Consumer Reports’ independent testing and investigations have led to manufacturer recalls, redesigns, and software fixes. Here are a few examples:

=== Automotive ===

==== Dodge Omni/Plymouth Horizon ====
In the July 1978 issue, Consumer Reports rated the Dodge Omni/Plymouth Horizon automobile "not acceptable", the first car it had judged such since the AMC Ambassador in 1968. In its testing they found the possibility of these models' developing an oscillatory yaw as a result of a sudden violent input to the steering; the manufacturer claimed: "Some do, some don't" show this behavior, but it has no "validity in the real world of driving". Nevertheless, the next year, these models included a lighter weight steering wheel rim and a steering damper, and Consumer Reports reported that the previous instability was no longer present.

==== Nissan Murano Crossover Utility Vehicle ====
In a 2003 issue of CR, the magazine tested the Nissan Murano crossover utility vehicle and did not recommend the vehicle because of a problem with its power steering, even though the vehicle had above-average reliability. The specific problem was that the steering would stiffen substantially on hard turning. CR recommended the 2005 model, which had addressed this problem.

==== BMW X5 SUV ====
BMW changed the software for the stability control in its X5 SUV after replicating a potential rollover problem discovered during a CR test.

==== Lexus GX 460 SUV ====
In 2010, CR rated the 2010 Lexus GX 460 SUV unsafe after the vehicle failed one of the magazine's emergency safety tests. Toyota temporarily suspended sales of the vehicle, and after conducting its own test acknowledged the problem and issued a recall for the vehicle, which later passed a CR re-test.

==== Tesla Model 3 ====
In May 2018, CR said it could not recommend the Tesla Model 3 due to concerns about the car's long stopping distance. Within days, Tesla issued a remote software update. CR retested the car's brakes, then gave the Model 3 a "recommended" rating.

=== Technology ===

==== Apple 2016 MacBook Pro ====
In 2016, CR found wildly inconsistent battery life in its testing of Apple's 2016 MacBook Pro. This led to the discovery of a bug in the Safari web browser, which Apple promptly fixed via a software update.

==== Instacart ====
In 2025, an investigation by Consumer Reports showed Instacart used an AI-driven dynamic pricing experiment to sometimes charge different shoppers different prices for the same items at the same store at the same time. Following public response to the investigation, Instacart ended its AI price-testing program.

==== Samsung Smart Televisions ====
Samsung fixed certain smart televisions after Consumer Reports found they could be hacked.

==== Eken Video Doorbell ====
Consumer Reports found security vulnerabilities in video doorbells manufactured by Eken Group Ltd. and sold under various brand names. After CR shared its investigation, Eken issued a firmware fix.

=== Children's products ===

==== Fisher-Price ====
In 2019, Fisher-Price recalled all of its Rock ‘n Play sleepers, approximately 4.7 million, after CR published an investigation that found the product was tied to at least 32 infant deaths since 2009.

=== Food ===

==== Kraft Heinz ====
In 2024, Kraft Heinz Lunchables made for U.S. schools were pulled from school lunch programs due to low demand. A few months prior, CR had published its investigation into the school Lunchables, sharing that it had found relatively high levels of lead, cadmium, and sodium present.

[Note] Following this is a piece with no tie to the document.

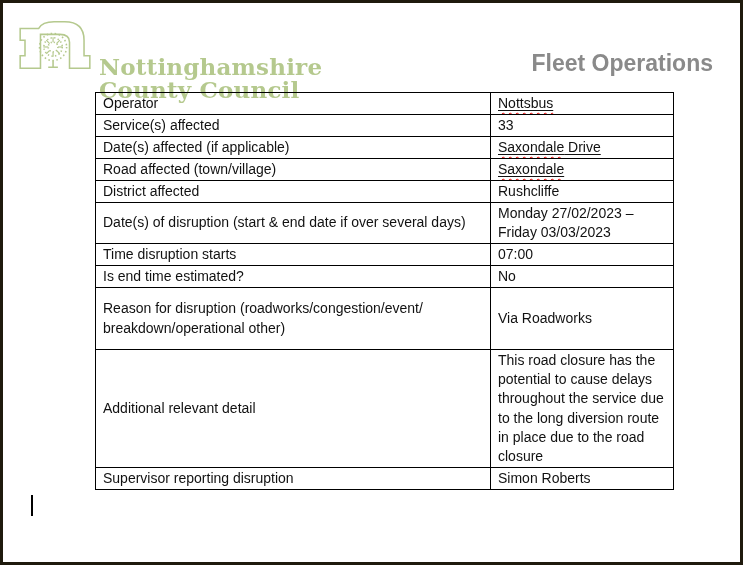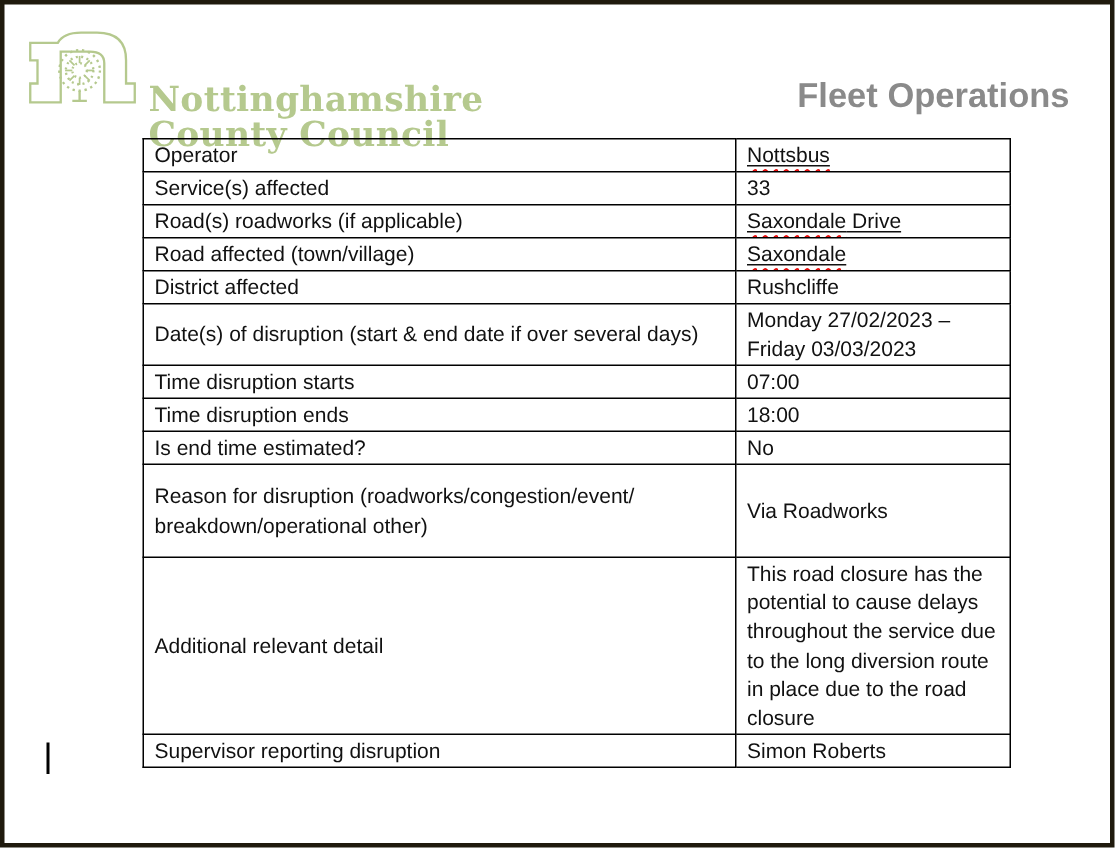"Road(s) roadworks (if applicable)" td.label-cell { text: Road(s) roadworks -> Date(s) affected }
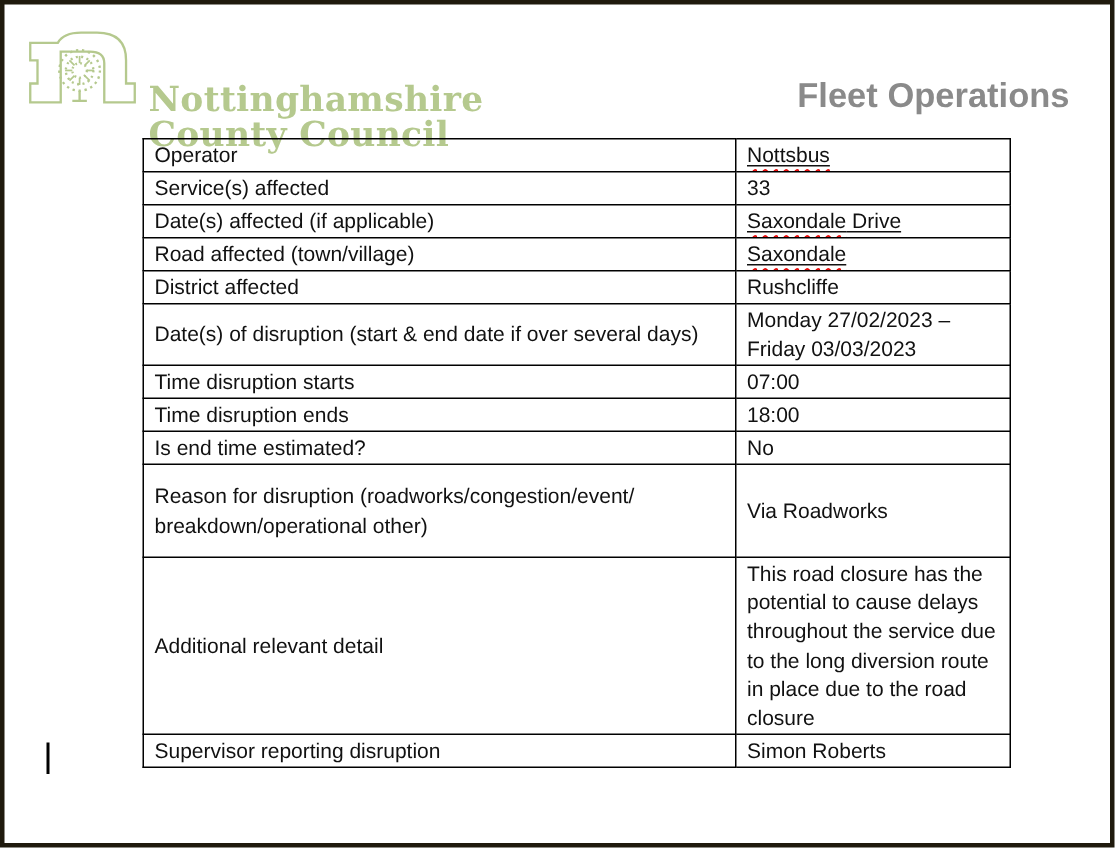"Time disruption ends" tr { html: <tr> <td>Time disruption ends</td> <td><span>18:00</span></td> </tr> -> none }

==Editorial independence==

=== Core policies ===
Consumer Reports is well known for its policies on editorial independence, which it says are to "maintain our independence and impartiality ... [so that] CR has no agenda other than the interests of consumers". CR has unusually strict requirements and sometimes has taken extraordinary steps; for example it declined to renew a car dealership's bulk subscription because of "the appearance of an impropriety".

=== No outside advertising ===
Consumer Reports does not allow outside advertising because it does not want to compromise its objectivity. The organization receives funding in other ways, namely from paid memberships, grants, donations, affiliate links, and through its commercial licensing program.

==Publications==

=== Digital and Print Magazine ===
Consumer Reports publishes content through its digital platforms and produces a print magazine. These publications both provide consumers with product advice (the results of CR’s rigorous ratings work), as well as investigative reporting. Additionally, through its website, CR provides ratings and reviews for thousands products and services. It also provides recall information and video demonstrations.

The print magazine has been published since May 1936. Its first cover story was a report on the difference between Grade A and Grade B milk. Consumer Reports’ researchers found the two types of milk to be identical, and therefore did not recommend consumers spend more buying Grade A milk.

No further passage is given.